Sur le parvis de l’établissement, Bob Lutz ralenti et se dirige vers un plan incliné à l’entrée du bâtiment. Lutz enclenche la boîte courte, et escalade la rampe de fortune, feux allumés éclairant le plafond. Arrivé à la cime, la Jeep arrive au niveau d’une vitrine, qu’elle fracasse quand Lutz écrase l’accélérateur. Une vitre qui explose en petits morceaux, décorant le capot telle une pluie de diamants, la photo est réussie.
Une scène incroyable, une publicité unique !
L’effet est impressionnant. Le dernier 4×4 de Jeep avait pénétré dans le bâtiment d’une manière qui lui garantissait une exposition médiatique unique. Lutz continue son chemin et va amener le Grand Cherokee jusqu’à son hall d’exposition. L’assemblée est médusée et déjà les journalistes imaginent les meilleurs titres possibles.

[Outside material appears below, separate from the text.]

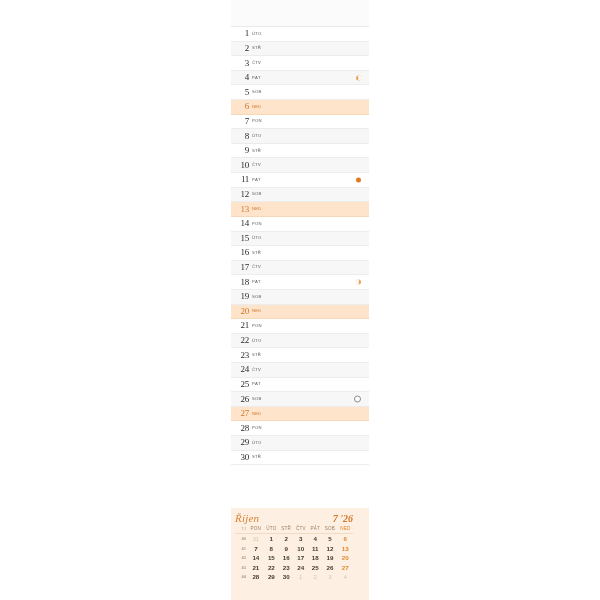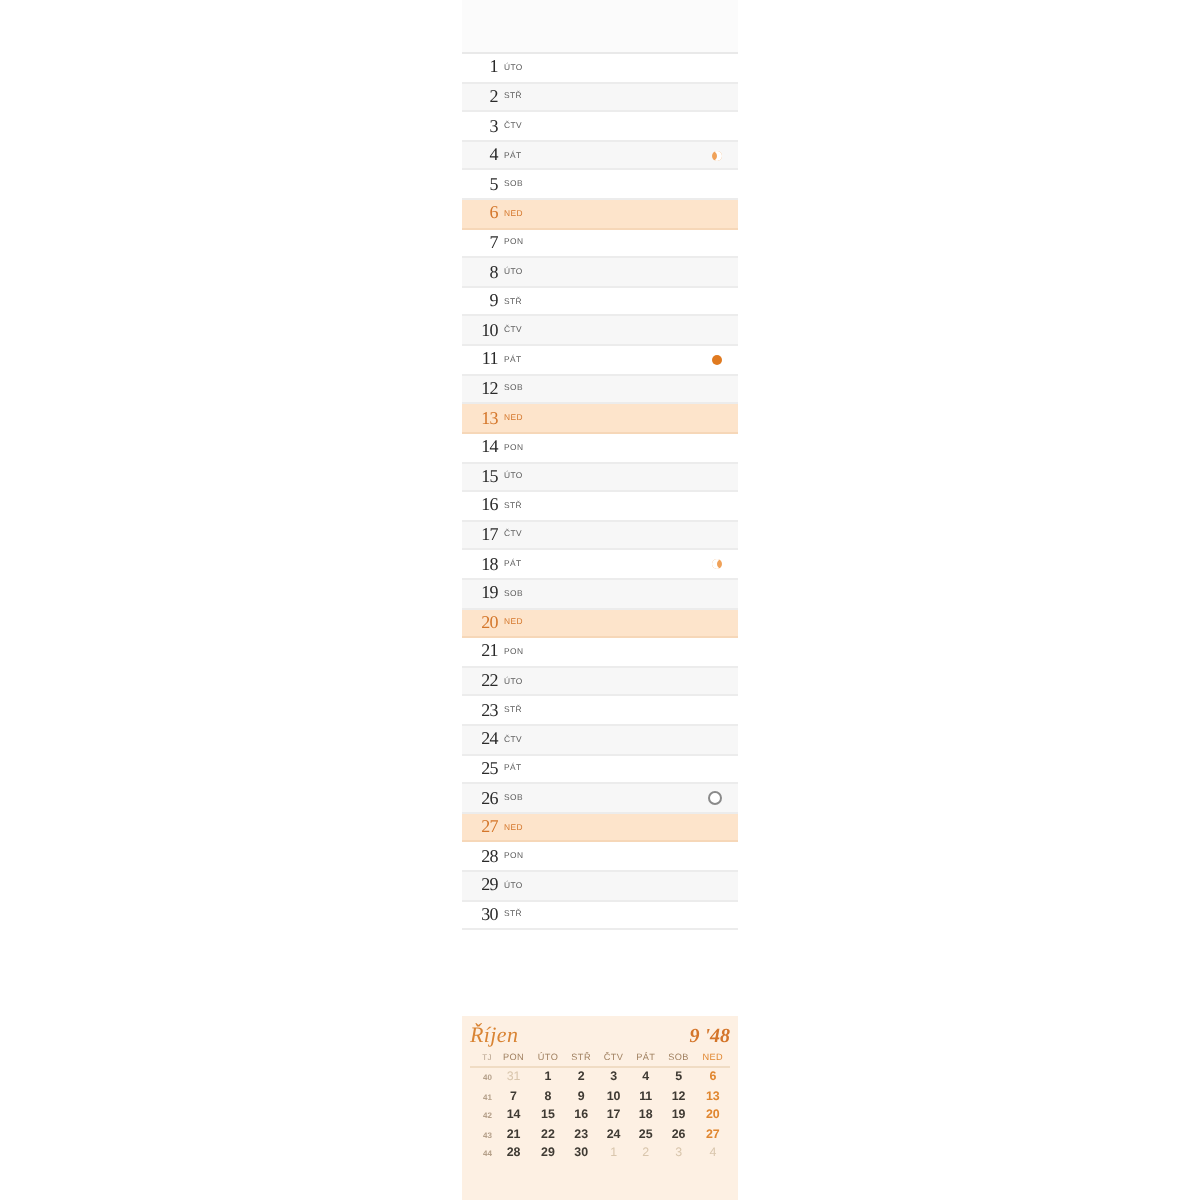"Říjen" #month-block { padding: 3px 4px 2px 4px -> 3px 16px 2px 4px }
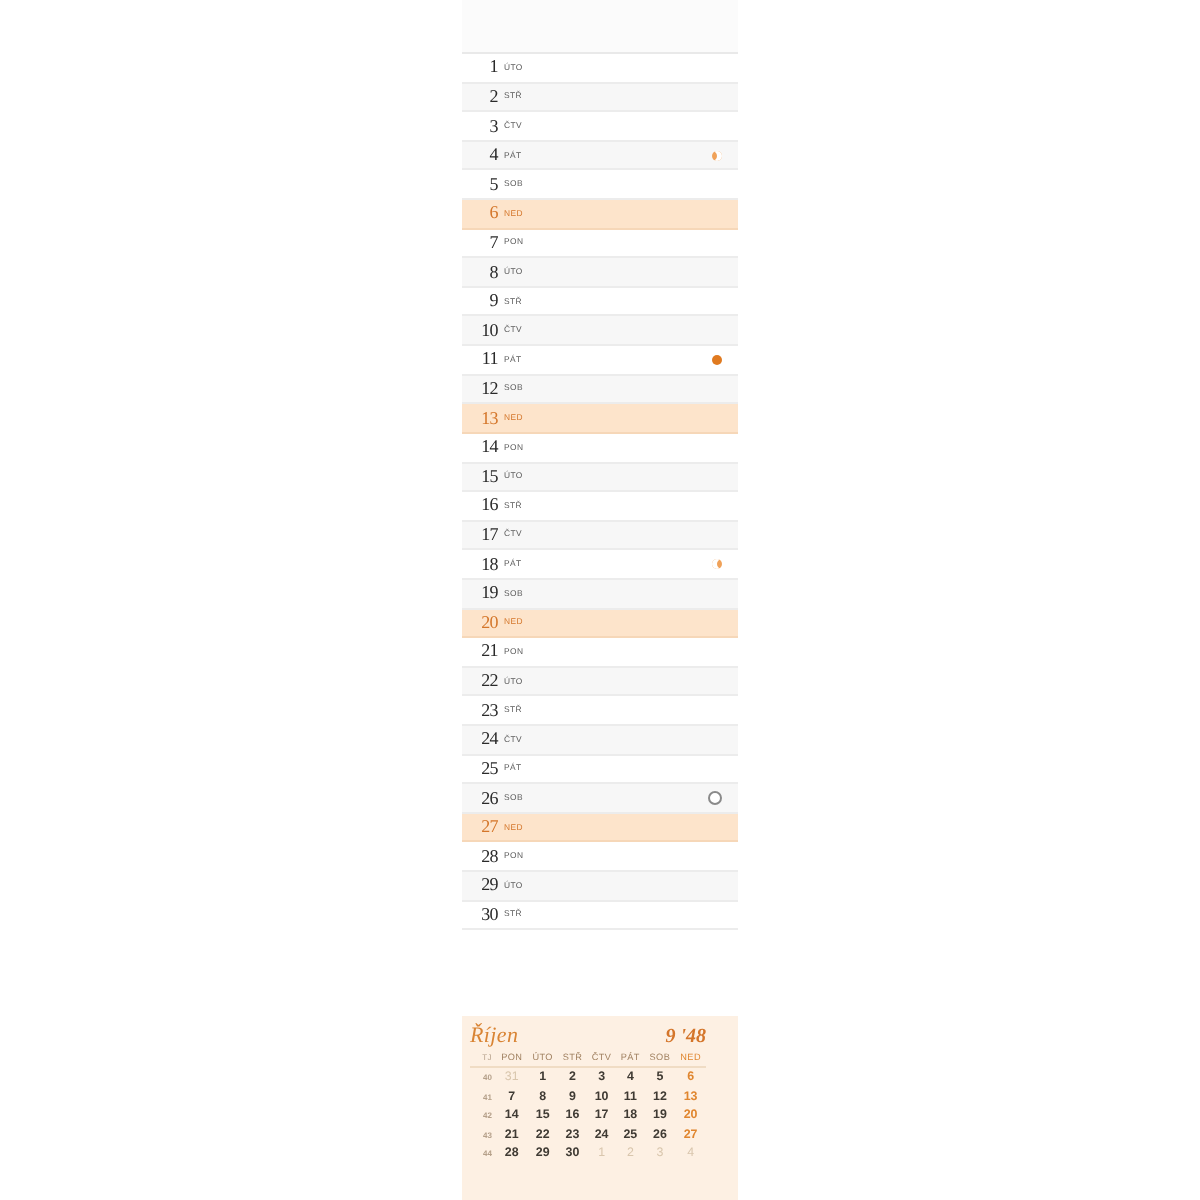"9 '48" span { text: 9 '48 -> 7 '26 }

Bob Lutz se souvient de cet exploit médiatique réalisé par Jeep ce jour-là, et l’a raconté au média Road & Track. « En tant que président de Chrysler à l’époque, j’étais au volant, avec Coleman Young, le « maire à vie » de Détroit, en passager. L’image du nouveau SUV pénétrant dans Cobo sous une pluie de verre a été diffusée dans tous les grands médias. Cet exploit a permis de faire connaître le nouveau véhicule pour une fraction du coût d’un lancement publicitaire conventionnel. »
« Mais la cascade n’était pas aussi téméraire qu’elle en avait l’air. Nous avons dû obtenir l’autorisation des responsables du Cobo Hall, qui avaient des préoccupations justifiées en matière de sécurité. Le bureau du maire a dû approuver sa participation à un acte apparemment périlleux au profit d’une société. »
« C’est ainsi que je l’ai conduit sur les nids-de-poule de l’avenue Jefferson, son service de sécurité se trouvant à 50 mètres derrière lui, jusqu’à notre position de lancement au bas des marches. La vitrine que nous allions bientôt briser a fait l’objet d’une planification et d’une construction spécifique. Tout fut calculé pour minimiser les risques que d’énormes éclats de verre pénètrent dans le pare-brise et blessent le maire ou moi-même. Un vitre en verre trempé à permis à cette dernière d’exploser en milliers de morceaux pour que l’effet soit garanti. »
Une publicité quasiment gratuite
Et ça a marché. Jeep a vendu près d’un quart de million de Grand Cherokee la première année, et lorsque la production de la ZJ s’est achevée six ans plus tard, près de 1,7 million d’unités avaient trouvé un foyer.